In his first-ever interview with Outlook, when asked if he is in trouble because of his own rightwing views, Purohit is evasive: “This is a tricky question, involving both the army services and subjudice matters. I won’t be able to comment on this.” But he later adds: “Having a particular ideology does not make me a terrorist or anti-national.”
Pressed on his “explosive” conversations with co-accused Dayanand Pandey where he talks about a “Hindu Rashtra,” Purohit replies:
Being an intelligence officer or even as a civilian I am allowed to talk to people. Nothing bars me from talking to anyone. You must be having those transcripts. Have you heard or read anywhere in those transcripts people talking or discussing the Malegaon blast for which I have been behind bars for three-and-a-half years? If people don’t understand what infiltration is, it is a sorry state of affairs.
In that one answer, Purohit offers two different explanations: one, he has the right to hold rightwing views, which are irrelevant if there is no proof of his participation in the blasts; two, the rhetoric was part of his infiltration tactics and do not reflect his personal views.
And also this: Would he be able to offer this hair-splitting defense as a Muslim intelligence officer working undercover with a Muslim extremist organization accused of terrorist acts?
Purohit’s personal right-wing sympathies may not be evidence of guilt in the Malegaon case, but it does not let him off the hook with the COI, where he is charged of “allegedly being a member of Abhinav Bharat, an organisation not recognised by the armed forces of the Union.”
The Outlook piece also raises another unanswered question: “If Lt Col Purohit was doing only what his job demanded, why did the army hand him over to the ATS so quickly?”
Security expert B Raman offers one possible answer in the Eurasian Review. Arguing that Purohit’s defense is likely to land the army in big, big trouble, he writes:
The military intelligence is authorised to collect tactical intelligence through human and technical means in areas where the Army has a counter-insurgency role as in Jammu & Kashmir and the North-East. In areas where it has no counter-insurgency role, it is not permissible for the military intelligence to collect intelligence through any means—particularly through the penetration of Indian organisations run by Indian citizens…

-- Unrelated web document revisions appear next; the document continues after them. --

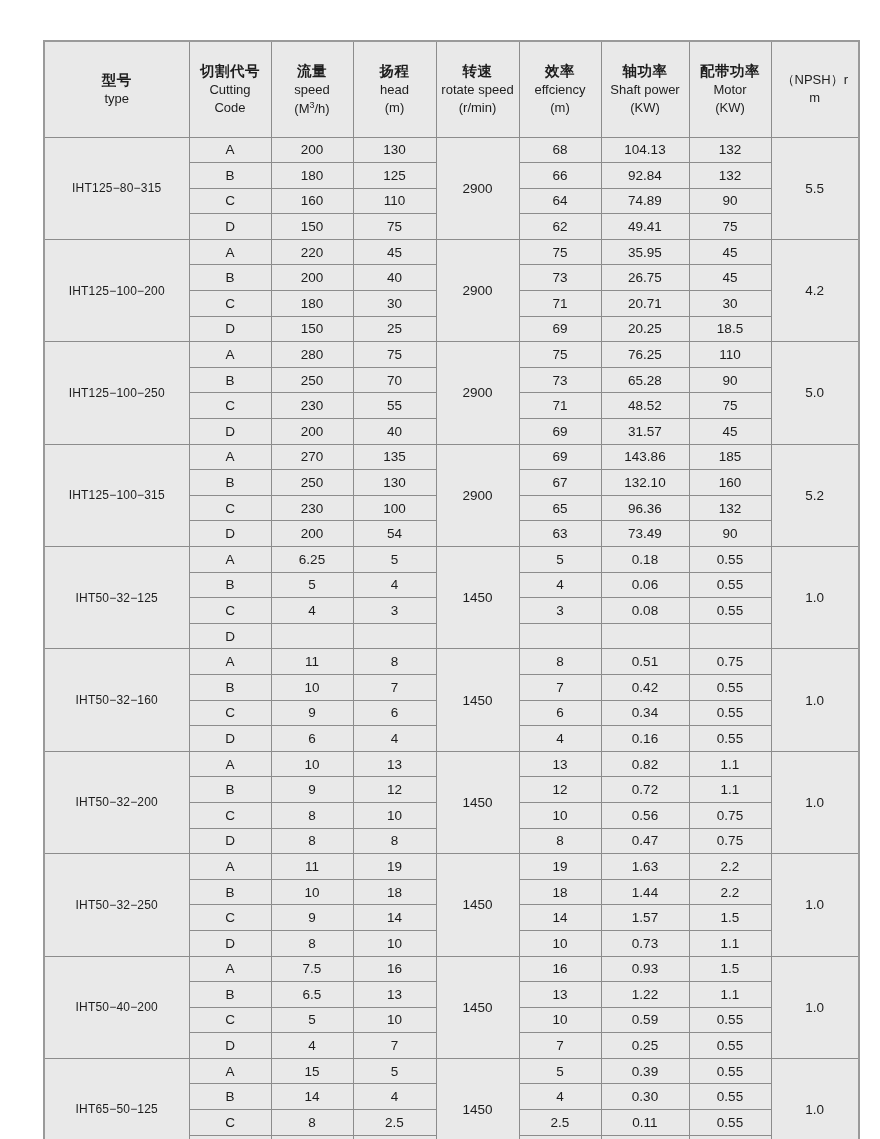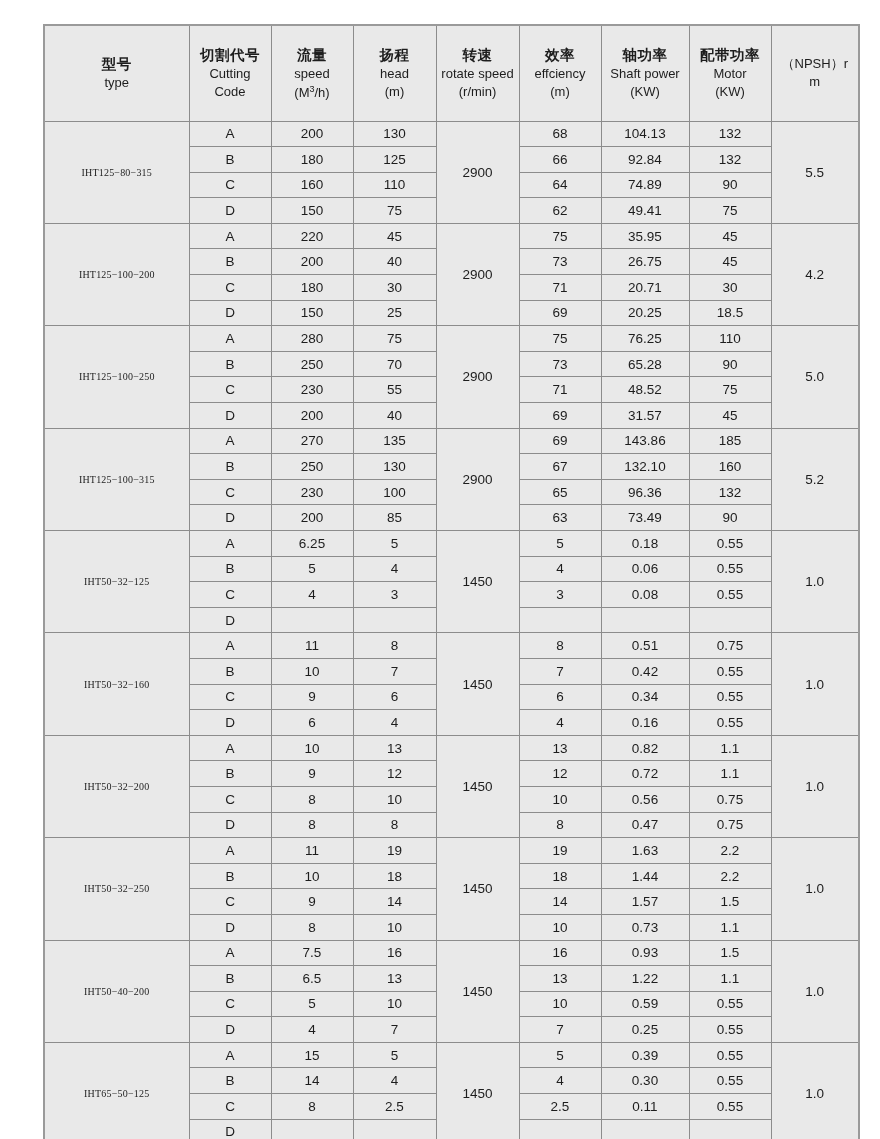--- a/index.html
+++ b/index.html
@@ -19,7 +19,7 @@
   #table-wrap {
     position: absolute;
     left: 43px;
-    top: 24px;
+    top: 40px;
     width: 815px;
     height: 1100px;
   }

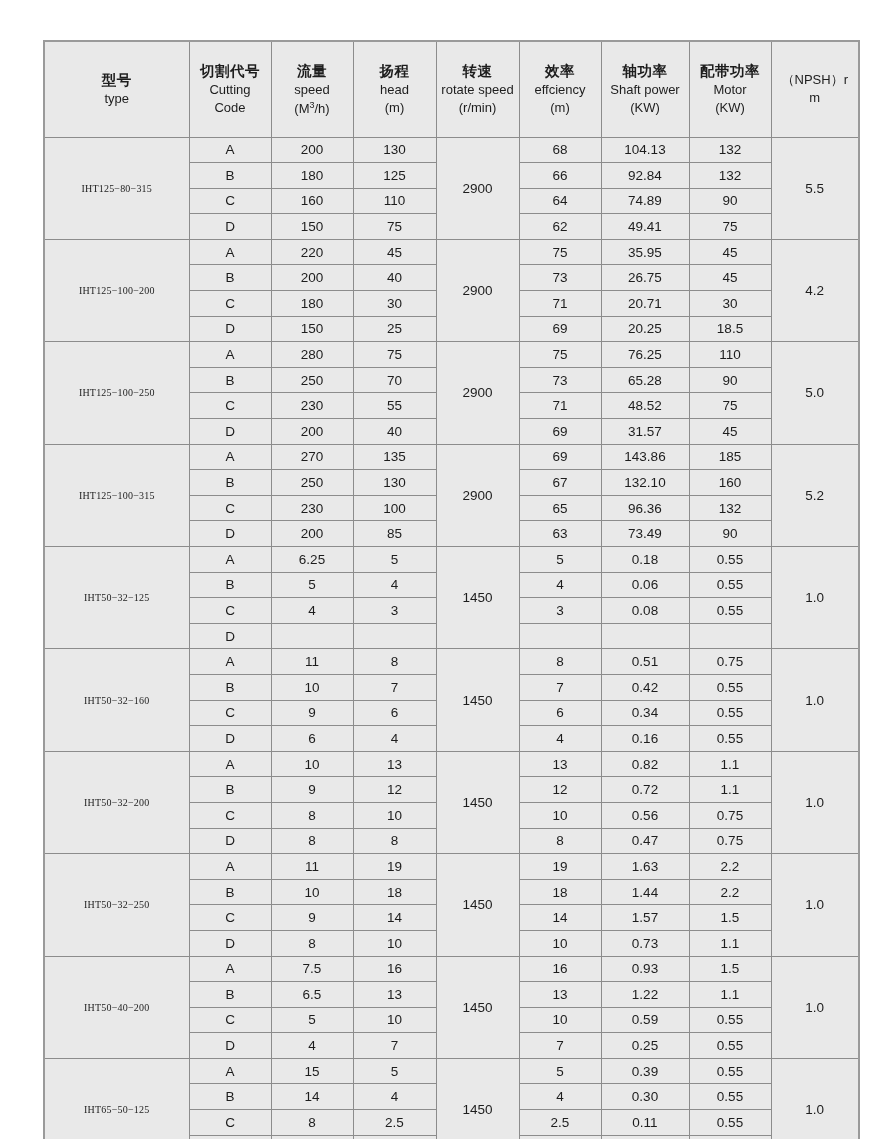--- a/index.html
+++ b/index.html
@@ -64,10 +64,9 @@
     font-size: 13.5px;
   }
   td.model {
-    font-size: 10px;
+    font-size: 12px;
     letter-spacing: 0.2px;
     white-space: nowrap;
-    font-family: Liberation Serif, serif;
   }
   td.code { font-size: 13.5px; }
   td.blank { color: transparent; }

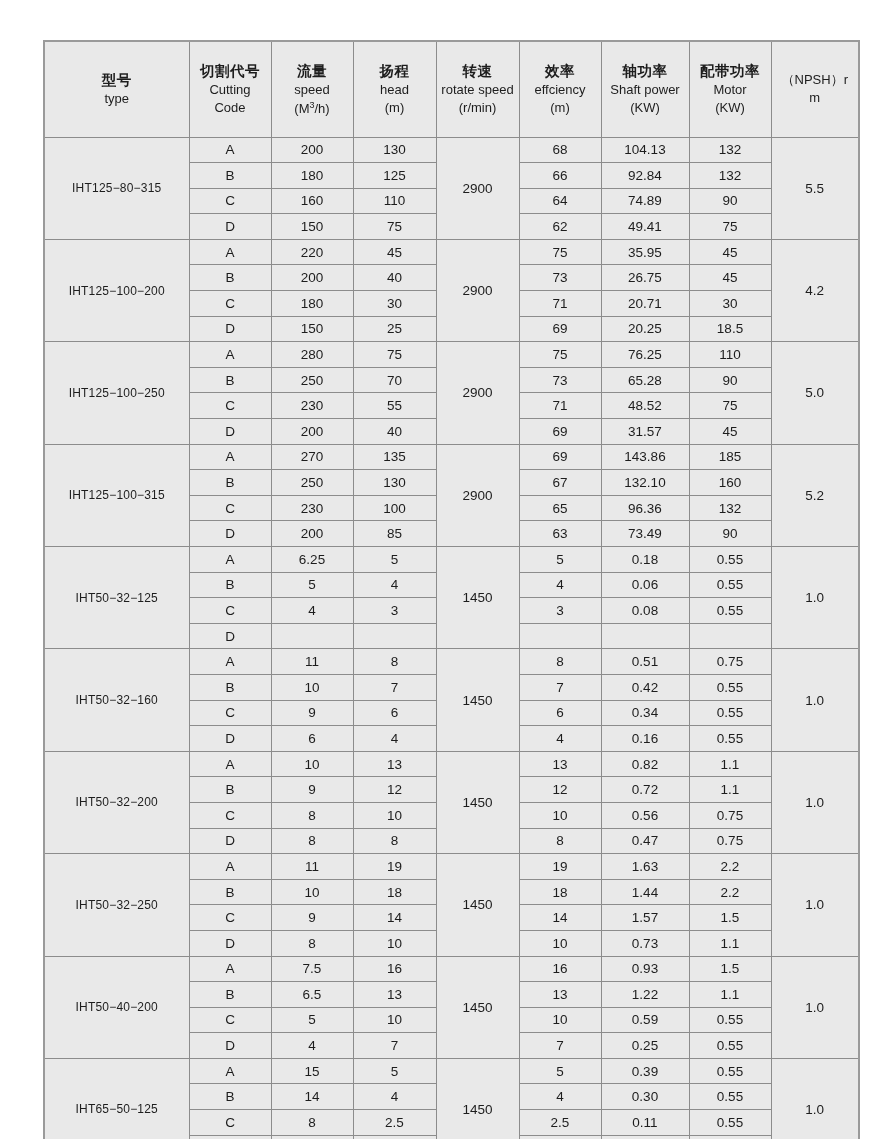--- a/index.html
+++ b/index.html
@@ -282,7 +282,7 @@
           <tr>
             <td class="code">D</td>
             <td>200</td>
-            <td>85</td>
+            <td>54</td>
             <td>63</td>
             <td>73.49</td>
             <td>90</td>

It appears to me that the military intelligence has so far avoided coming to the defence of Purohit in the case under investigation previously by the Mumbai Police and now by the NIA due to worries that if it did so, it could amount to its admitting its illegal actions in mounting intelligence operations against Indian citizens by penetrating Indian organisations.
The Malegaon case made headlines for being the first ever case of saffron terrorism. But it may become memorable for raising as many questions about the role of the military as it does of the accused.